Risque autonomie : garantir le libre choix et la pleine participation des personnes

23.06.2020

Alors que le projet de loi "Dette sociale et autonomie" est en cours d’examen au Parlement et que l’Assemblée nationale vient de voter, en 1ère lecture, la reconnaissance du risque autonomie avec la création d’une branche autonomie, nous interpellons les pouvoirs publics sur les principes à respecter pour une politique autonomie garantissant le libre choix et la pleine participation des personnes en situation de handicap et des personnes âgées.

En effet, cette réforme de la politique de l’autonomie répond à l’une de nos revendications fortes depuis plusieurs années. Elle constitue un enjeu sociétal majeur et doit renforcer l’effectivité des droits des personnes.
 
Nous tenons donc à apporter notre contribution au débat, une contribution qui s’inscrit dans notre approche plus générale du "monde d’après" pour une société plus juste, apaisée et durable fondée sur les droits humains.
 
Il est important pour nous que ce débat sur l’autonomie ne réduise pas à une approche par le "grand âge" car d’une part, les enfants et les adultes en situation de handicap ont leurs spécificités, d’autre part, le secteur du handicap peut apporter toute son expertise pour développer cette politique de l’autonomie. Par ailleurs, les proches aidants restent des proches aidants quelle que soit l’âge de de la personne qu’ils accompagnent.

8 principes fondateurs incontournables

La mise en œuvre de ce risque autonomie et de cette branche autonomie doit s’appuyer sur huit principes fondateurs incontournables :
  • Un droit universel et intégral à la compensation des conséquences d’un handicap, d’une maladie, d’une perte d’autonomie liée à l’avancée en âge sans barrières d’âge.
  • Une évaluation de la réponse à apporter aux personnes respectant leurs droits, leurs choix et leur dignité.
  • Des dispositifs d’accès aux droits et prestations qui ne doivent pas dépendre des financeurs.
  • Un accès aux droits simplifié et accompagné.
  • Zéro reste à charge.
  • Une équité et une portabilité territoriales.
  • Un financement garanti à 100 % par la solidarité nationale, avec des ressources nouvelles.
  • Une gouvernance renforçant la place de toutes les parties prenantes.

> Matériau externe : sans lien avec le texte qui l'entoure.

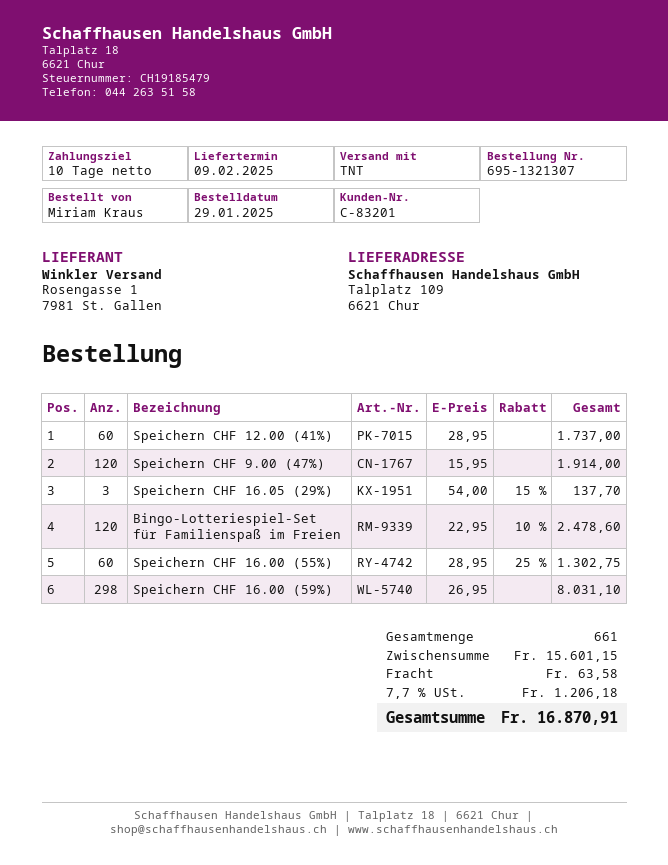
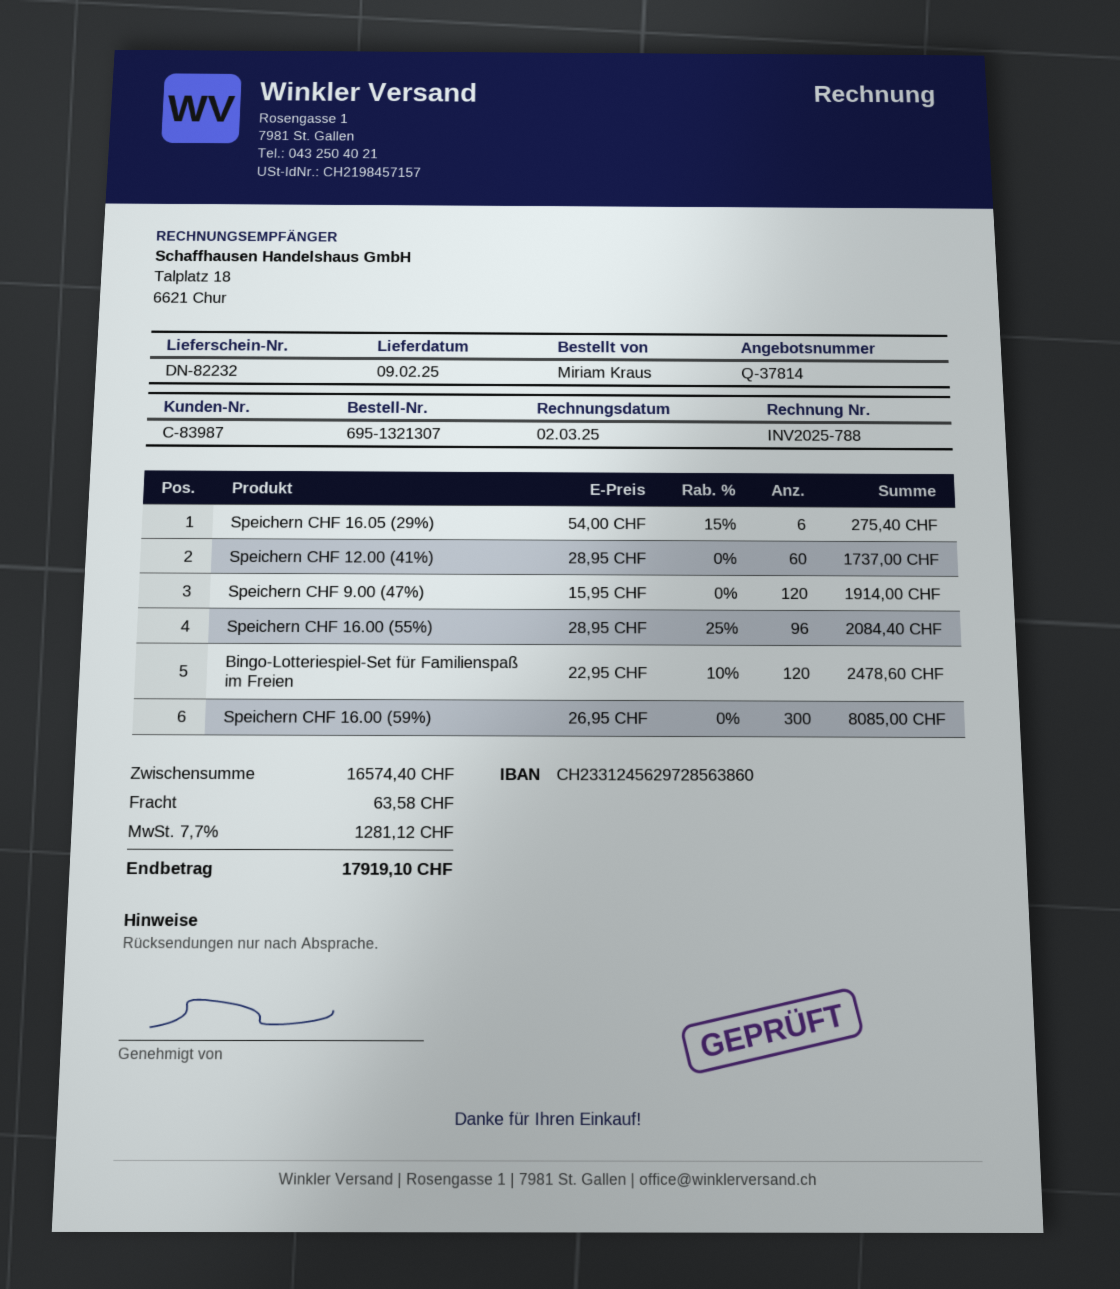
customer number: C-83201 -> C-83987
Speichern CHF 16.05 (29%): 3 x 54.00 - 15% = 137.70 -> 6 x 54.00 - 15% = 275.40
Speichern CHF 16.00 (55%): 60 x 28.95 - 25% = 1302.75 -> 96 x 28.95 - 25% = 2084.40
Speichern CHF 16.00 (59%): 298 x 26.95 = 8031.10 -> 300 x 26.95 = 8085.00
subtotal: 15601.15 -> 16574.40
tax: 7.7% = 1206.18 -> 7.7% = 1281.12
total: 16870.91 -> 17919.10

35 millions de personnes concernées

La reconnaissance du risque autonomie et la création de la branche autonomie constituent une réelle opportunité pour renforcer et rendre effectifs les droits, la qualité de vie ressentie des enfants et adultes en situation de handicap, des personnes âgées, de leurs aidants par l’amélioration et la diversification des prestations individuelles et collectives pour soutenir leur autonomie et son accompagnement, sans reste à charge. 
 
C’est un défi sociétal incontournable : pouvons-nous négliger près de 35 millions de personnes (12 millions de personnes en situation de handicap, 15 millions de personnes âgées de plus de 60 ans, 8 millions de proches aidants), comme la crise sanitaire l’a révélé, alors qu’elles représentent un capital humain majeur par leurs expériences de vie ?
 
Nous espérons donc vivement ces principes seront pris en compte dans la création de cette branche autonomie.